Try it:
Copy out each entry precisely; no image belongs in the result.
________________________
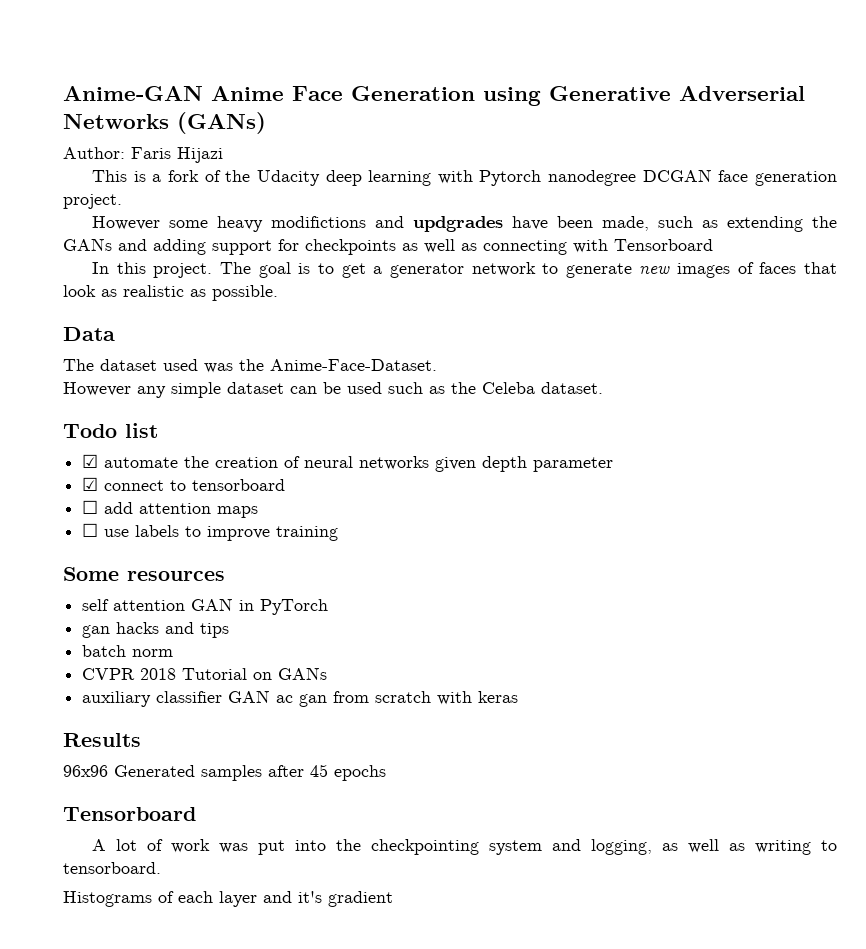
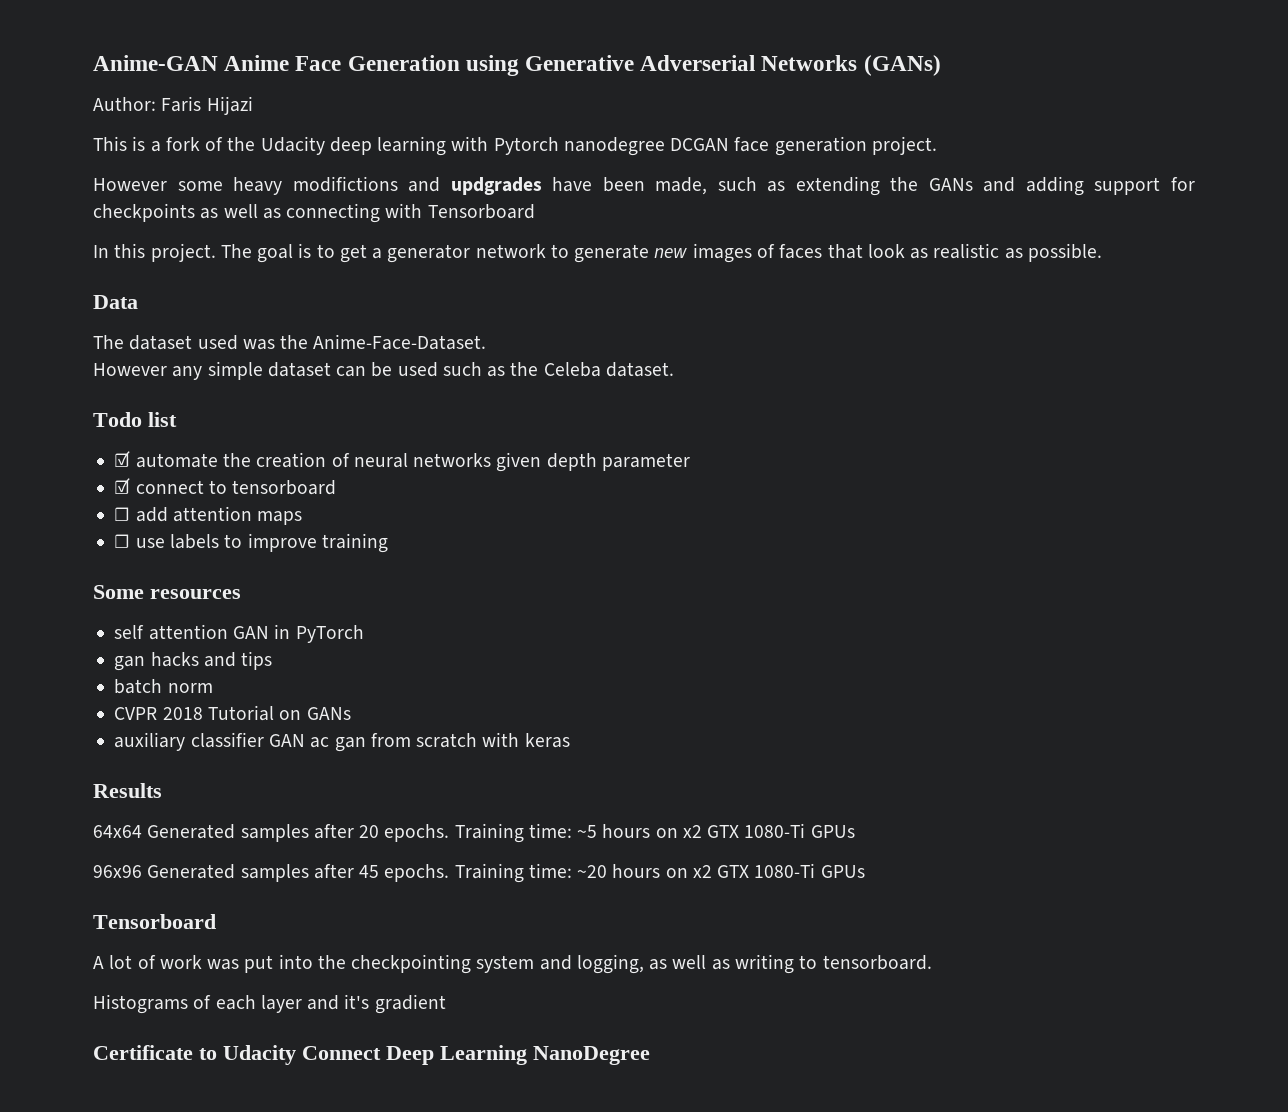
(141, 740) none -> [93,823,855,843] // 64x64 Generated samples after 20 epochs. Training time: ~5 hours on x2 GTX 1080-Ti GPUs
[334,765,386,781] epochs -> [384,863,865,883] epochs. Training time: ~20 hours on x2 GTX 1080-Ti GPUs
(393, 899) none -> [93,1045,650,1065] // Certificate to Udacity Connect Deep Learning NanoDegree

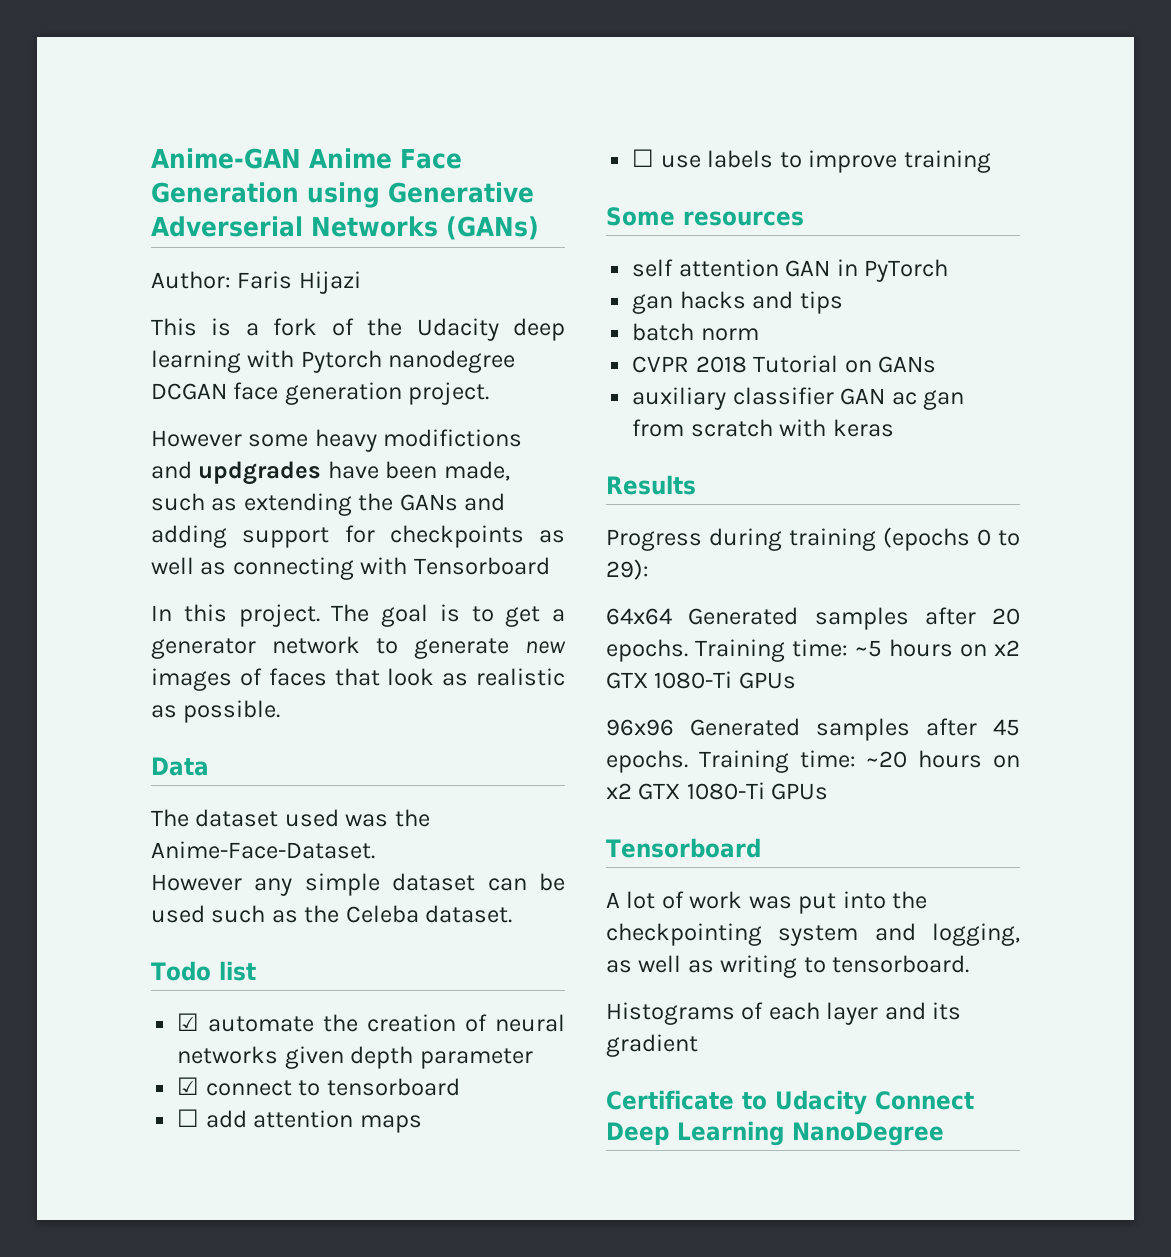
(162, 790) none -> [606,527,1020,551] [606,559,649,580] // Progress during training (epochs 0 to 29):
[344,994,370,1009] it's -> [932,1002,962,1020] its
________________________
Response below:
(141, 740) none -> [93,823,855,843] // 64x64 Generated samples after 20 epochs. Training time: ~5 hours on x2 GTX 1080-Ti GPUs
[334,765,386,781] epochs -> [384,863,865,883] epochs. Training time: ~20 hours on x2 GTX 1080-Ti GPUs
(393, 899) none -> [93,1045,650,1065] // Certificate to Udacity Connect Deep Learning NanoDegree

(162, 790) none -> [606,527,1020,551] [606,559,649,580] // Progress during training (epochs 0 to 29):
[344,994,370,1009] it's -> [932,1002,962,1020] its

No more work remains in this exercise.